EXERCISE DIRECTIONS:
The answer must be an exact copy of the records, with every picture removed.

Stored data entries:
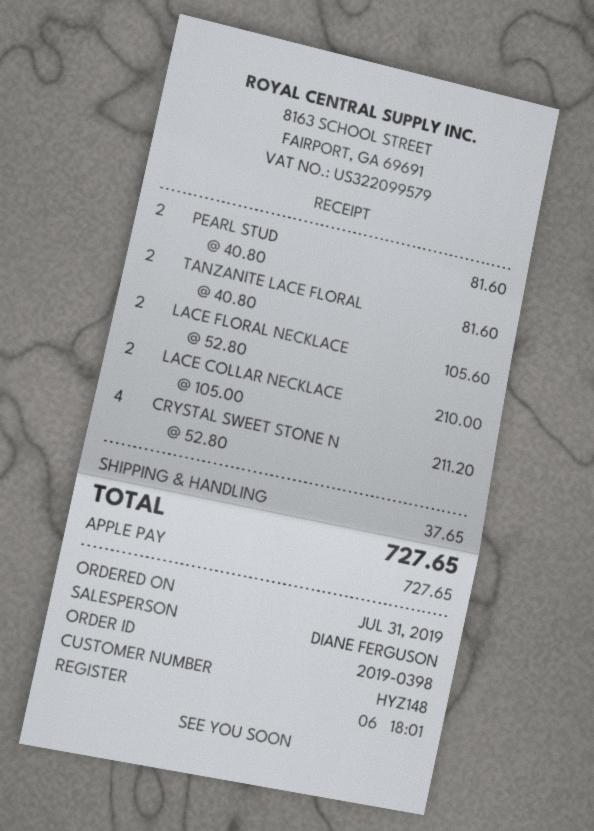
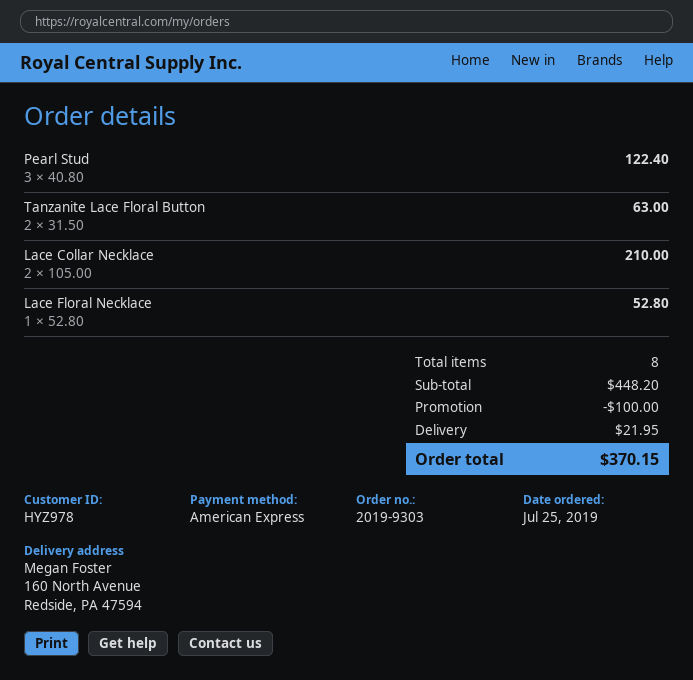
order number: 2019-0398 -> 2019-9303
order date: 2019-07-31 -> 2019-07-25
customer number: HYZ148 -> HYZ978
payment method: Apple Pay -> American Express
PEARL STUD: 2 x 40.80 = 81.60 -> 3 x 40.80 = 122.40
TANZANITE LACE FLORAL: 2 x 40.80 = 81.60 -> 2 x 31.50 = 63.00
LACE FLORAL NECKLACE: 2 x 52.80 = 105.60 -> 1 x 52.80 = 52.80
CRYSTAL SWEET STONE N: 4 x 52.80 = 211.20 -> none
discount: none -> 100.00
shipping: 37.65 -> 21.95
total: 727.65 -> 370.15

WRITTEN ANSWER:
order number: 2019-0398 -> 2019-9303
order date: 2019-07-31 -> 2019-07-25
customer number: HYZ148 -> HYZ978
payment method: Apple Pay -> American Express
PEARL STUD: 2 x 40.80 = 81.60 -> 3 x 40.80 = 122.40
TANZANITE LACE FLORAL: 2 x 40.80 = 81.60 -> 2 x 31.50 = 63.00
LACE FLORAL NECKLACE: 2 x 52.80 = 105.60 -> 1 x 52.80 = 52.80
CRYSTAL SWEET STONE N: 4 x 52.80 = 211.20 -> none
discount: none -> 100.00
shipping: 37.65 -> 21.95
total: 727.65 -> 370.15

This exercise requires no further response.